Alex -  This banana is actually shielding the radiation that's coming from the studio, because it's more dense than the air. So yes it turns out this banana isn't sufficiently radioactive for us to detect. Thankfully in a way, it's not quite got enough concentration of potassium.

Katie - But you said a banana is a particle accelerator of sorts.

Alex - Yes. So it's these potassium nuclei inside that are actually firing out electrons pretty fast actually, a big fraction of the speed of light.

Katie - So the other culinary item you've brought with you is some low sodium salt...which you’ve just spilt all over the studio!

Alex - There's still of a lot of low sodium salt here.

Katie - Enough for the experiment right? So if it's low in sodium does that mean it's high in something else?

Alex - Yes. So they replace the sodium in the salt with potassium, so as to avoid you getting high blood pressure.

Katie - So it's this potassium we're hoping might change the game a little bit?

Alex - Exactly so this is the most concentrated source of potassium I think I could find in the home. So I'm going to put the Geiger detector onto this salt and we'll have to listen carefully. So here we go...

[multiple clicks]

Katie - That's definitely more frequent. What's the reading?

Alex - The reading’s about three and a half. So that's quite a lot more.

Katie - And how did that compare to the banana?

Alex -  The banana was about half. Oh okay.

Katie - Now it's not just the things you'll find in the kitchen that are radioactive. What kind of other radioactive sources exist?

Alex - Oh yes there are quite a lot. There even some around the home. So in your smoke detector there's an Americium source, which is used to detect whether or not there's smoke in the air and that that doesn't give out electrons that gives our alpha particles, in that case, which are helium nuclei.
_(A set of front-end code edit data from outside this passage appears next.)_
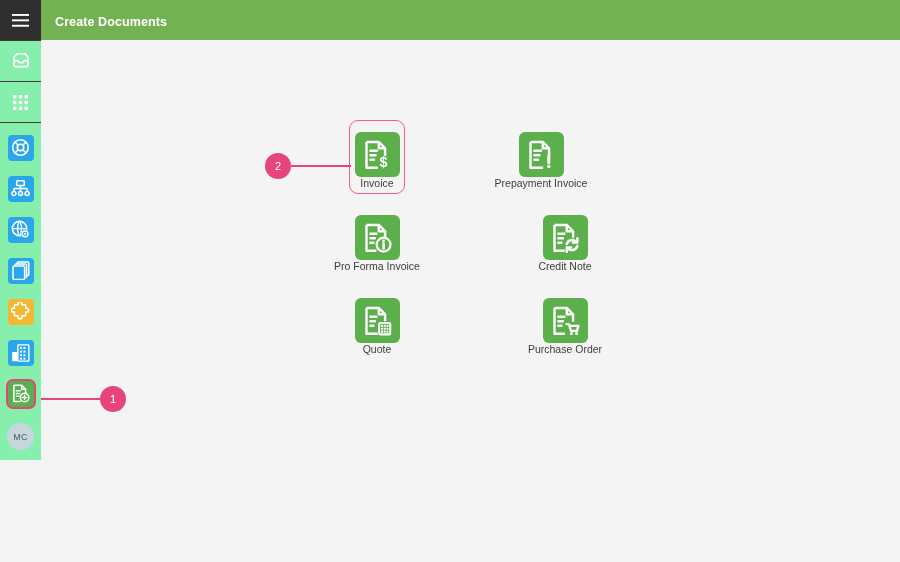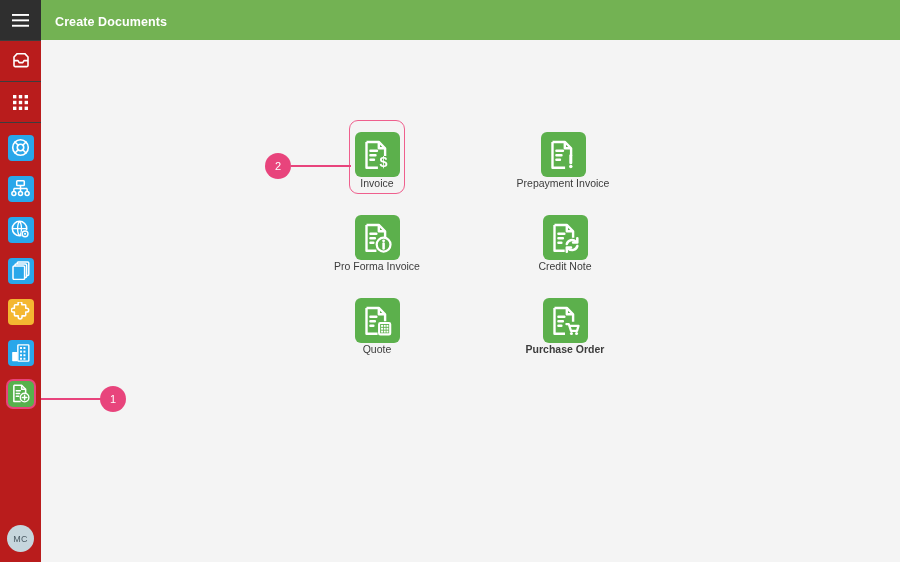"Prepayment Invoice" div.doc-item { left: 442px -> 420px }
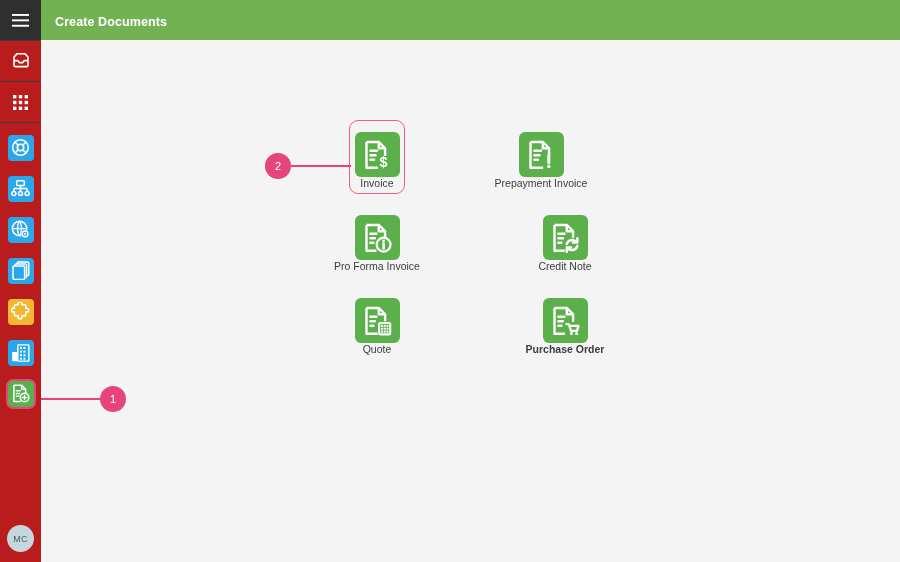"Purchase Order" div.doc-item { font-weight: bold -> none }
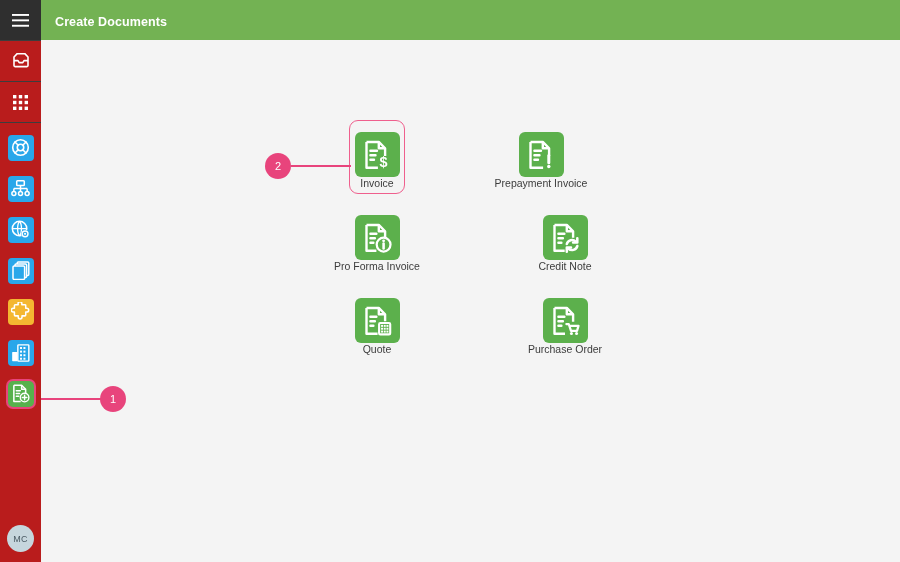"MC" #sidebar { background: #b91c1c -> #86efac; height: 562px -> 460px }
Katie - So considering that bananas aren't very radioactive, we don't need to be worried about having too many bananas and having a radioactivity issue?

Alex - I think you would be unable to eat that many bananas. A truckload of bananas might just set off a radiation detector but it's still perfectly safe. You get far less from exposure to that than you would for example by taking a transatlantic flight.